OK thanks to everyone replying! But maintenance like what, i understand things break and stuff but what all would need maintenance if you take care of it? Also I didnt see anyone that replied owning a Multihul CAT! I was thinking in getting one of those to live on that way you have more room then a Mono how do you live on a 30 ft. mono! Also in your travels have any of you talk to anyone that has went out in the water as a Hurricane was coming in to get away from it? I guess on a mono you cant out run it, i didn't think of that. I always thought of it as if you leave your boat dry docked during a storm like that; that it would be worse to do it that way then taken it out there in the waters? And I guess you all dive? Would you have to learn to do that to, what about eating, i am not big on sea food! I mostly eat salads burgers , pizzas, tuna, chicken, dogs, some steaks, eggs, cereal? What about TV , Internet, satellite? How many batteries can you hold on your boats? Or do you just rough it? We do have jobs we are only in our 40's I am the sailor! She would be my student, but i love storms have raced in a lot of them.. This sounds like a awesome idea!

She has all ways wanted a 230K home! 
I just might throw a wrench in her idea!  
I bet there is thousands of stars out there!


----------



## CaptainForce (Jan 1, 2006)

I may not be skilled at answering this "House or Boat" question since I've never had a house of my own, but I have lived aboard for about forty years in Florida and I've always known people with houses. Risk management with hurricanes is not difficult. Most important is the choice of location for a slip and marina. Second, is your ability to move to an even safer location if required. Most people that lose boats in hurricanes have the loss because protecting the boat came after house, business, family, relatives, etc. the insured boat may be fourth or fifth on the list of concerns. 'take care and joy, Aythya crew


----------



## tdw (Oct 2, 2006)

I couldn't do it on a small sail boat and hold down a shore job. The laundry thing was simply to much of a pita.....

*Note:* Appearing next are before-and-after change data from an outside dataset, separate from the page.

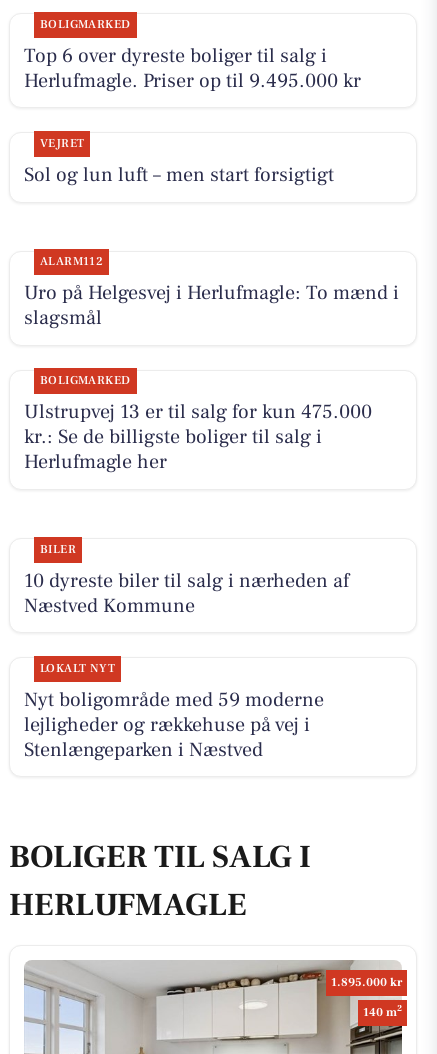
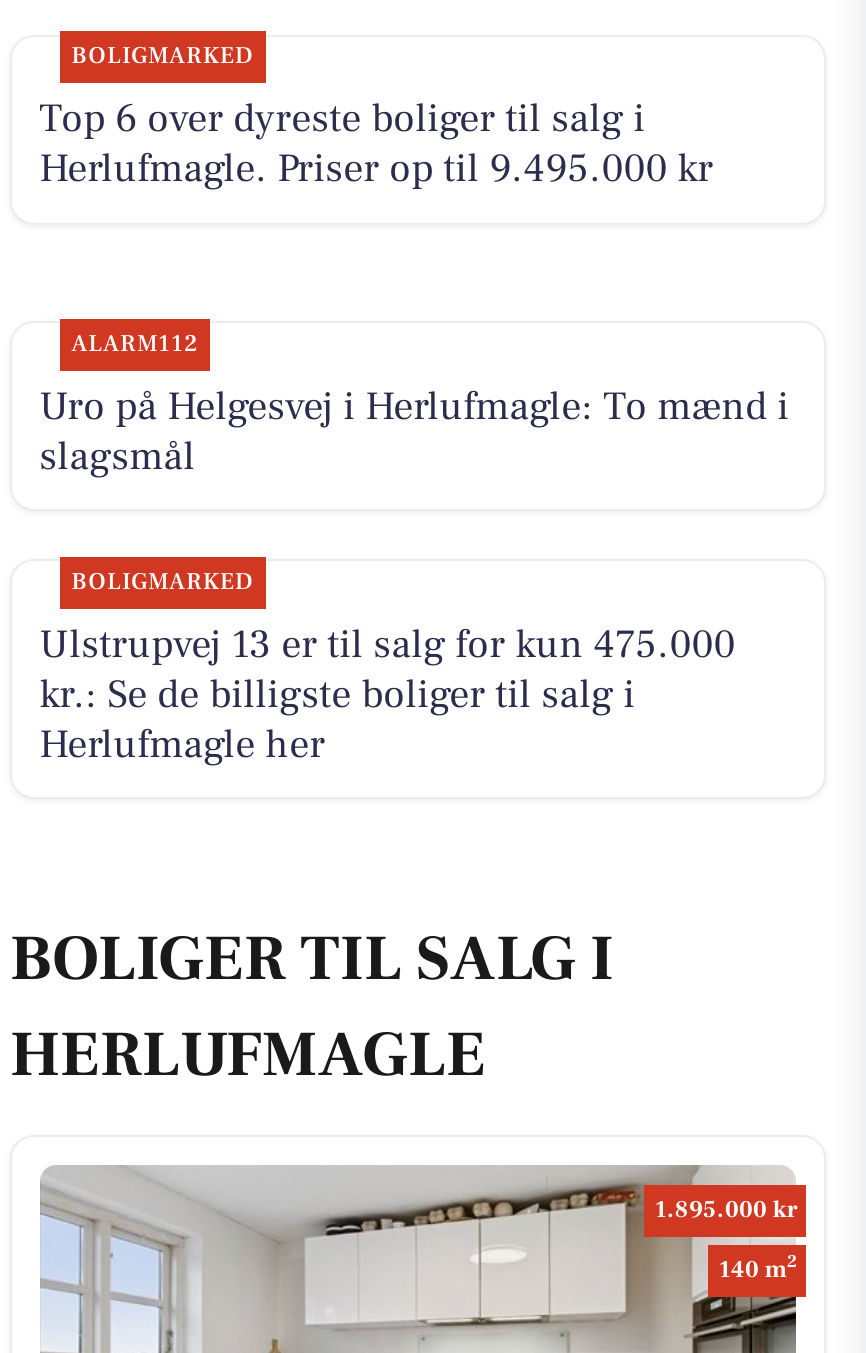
- VEJRET
- Sol og lun luft – men start forsigtigt

- BILER
- 10 dyreste biler til salg i nærheden af
- Næstved Kommune
- LOKALT NYT
- Nyt boligområde med 59 moderne
- lejligheder og rækkehuse på vej i
- Stenlængeparken i Næstved
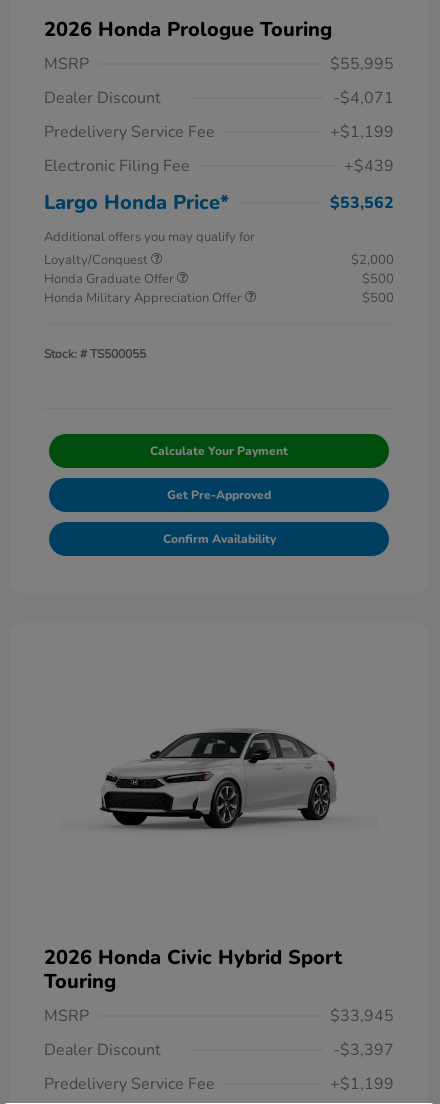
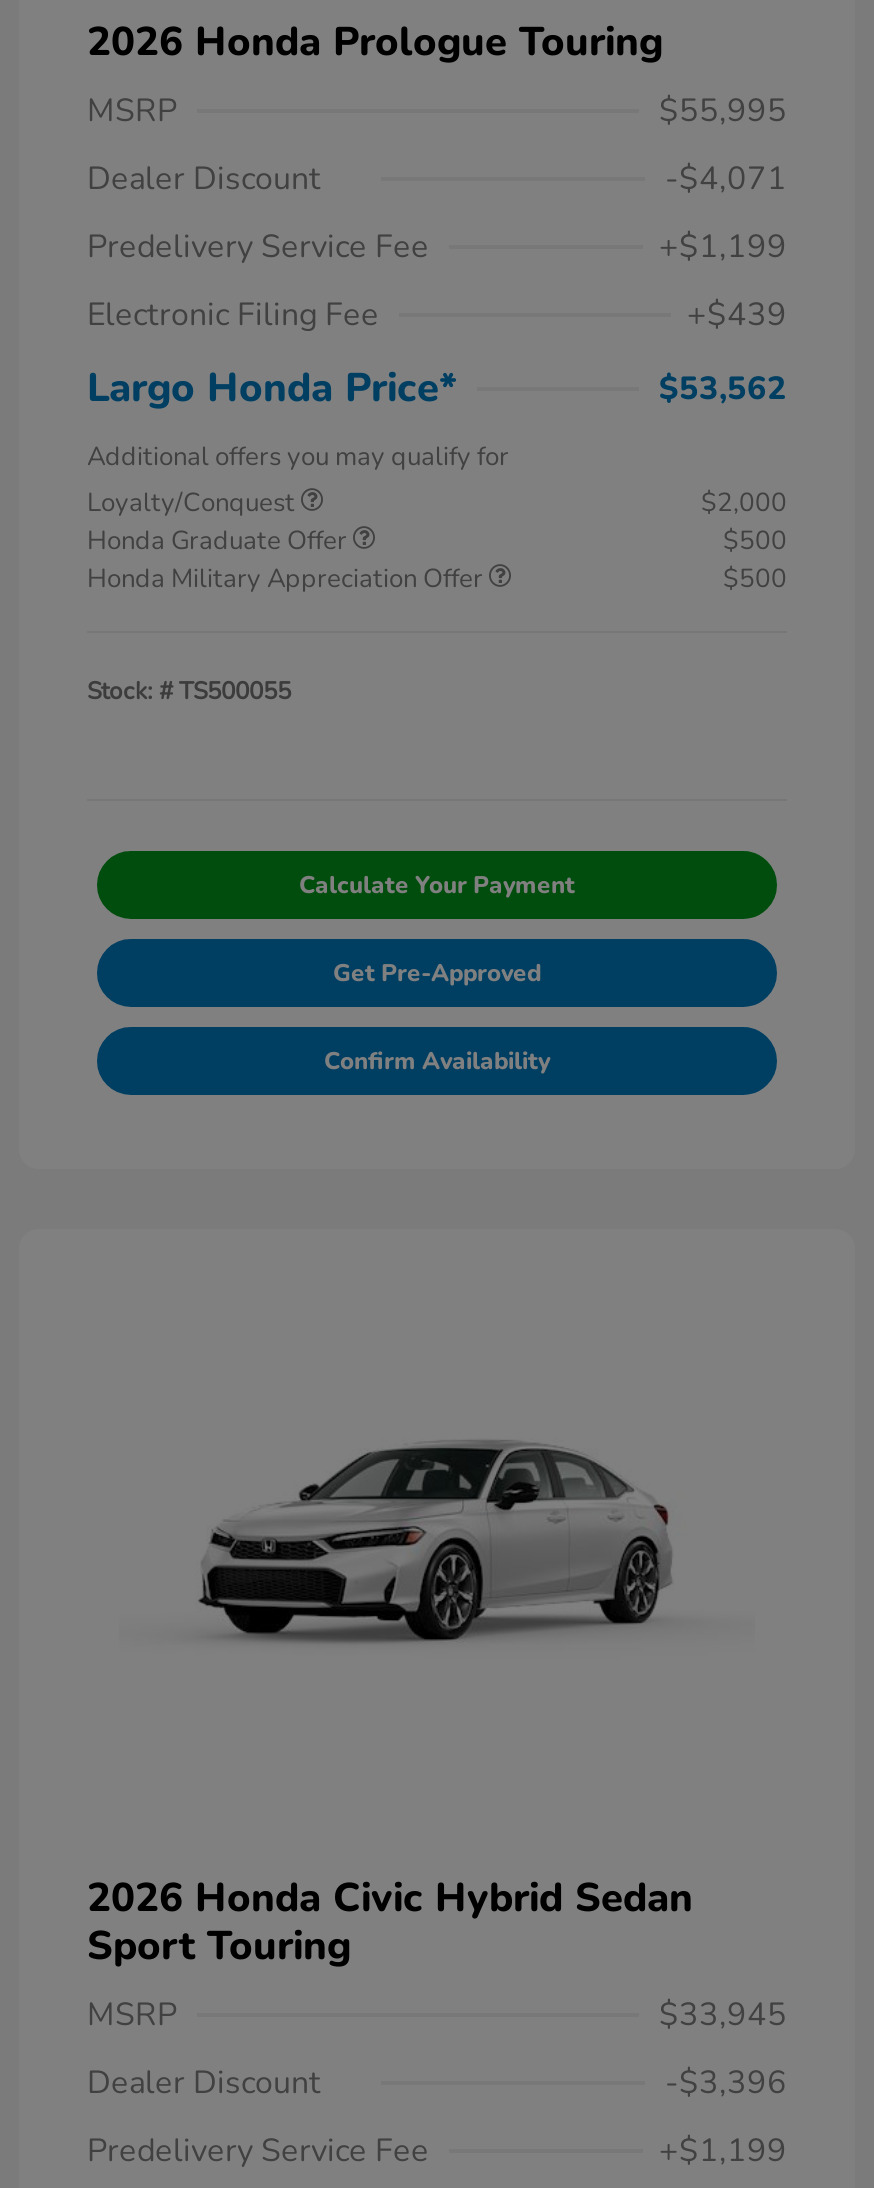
- 2026 Honda Civic Hybrid Sport
- Touring
+ 2026 Honda Civic Hybrid Sedan
+ Sport Touring

- -$3,397
+ -$3,396
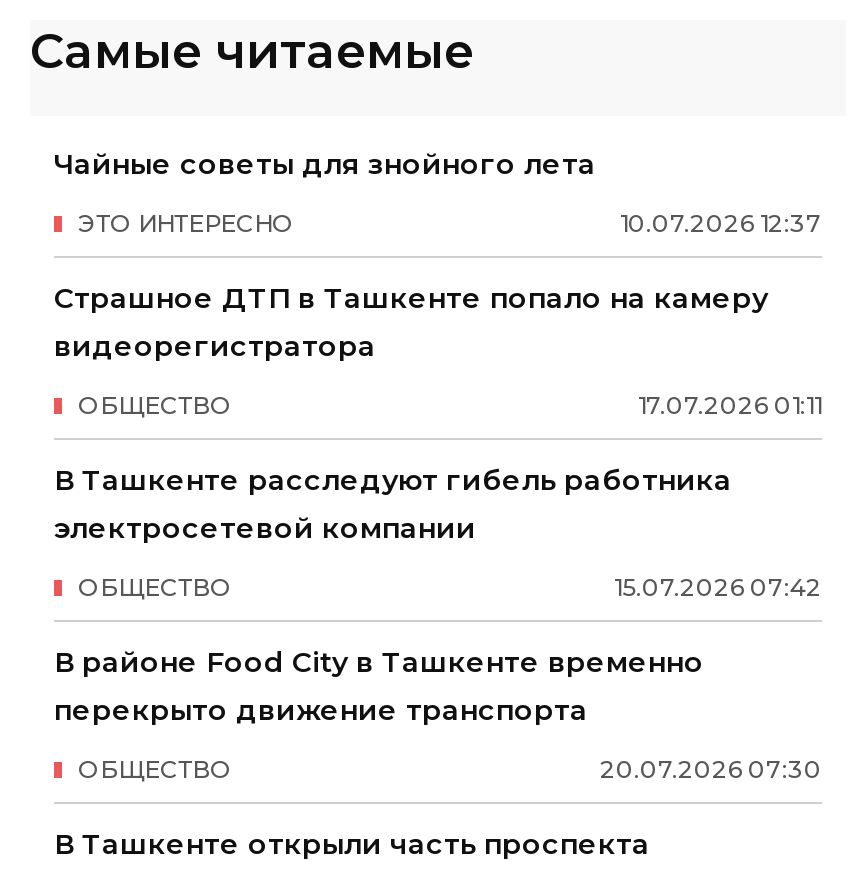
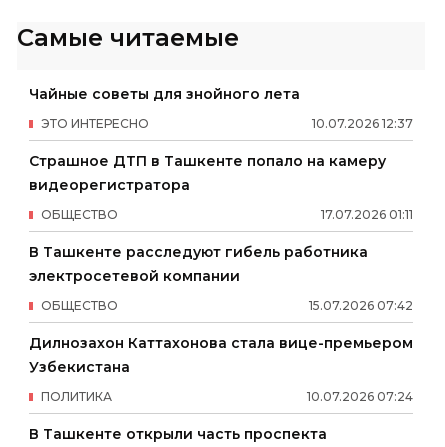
- В районе Food City в Ташкенте временно
- перекрыто движение транспорта
+ Дилнозахон Каттахонова стала вице-премьером
+ Узбекистана

- 20.07.2026 07:30
- ОБЩЕСТВО
+ 10.07.2026 07:24
+ ПОЛИТИКА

If I was to liveaboard at a marina I'd be thinking a big stinker and maybe I could get by.


----------



## sailingdog (Mar 19, 2006)

Hey Fuzzy-

I thought you were a big stinker...  :laugher


tdw said:


> I couldn't do it on a small sail boat and hold down a shore job. The laundry thing was simply to much of a pita.....
> 
> If I was to liveaboard at a marina *I'd be thinking a big stinker* and maybe I could get by.


----------



## sailingdog (Mar 19, 2006)

What kind of boat and how big it needs to be are all very dependent on YOU. No one can answer these questions but you.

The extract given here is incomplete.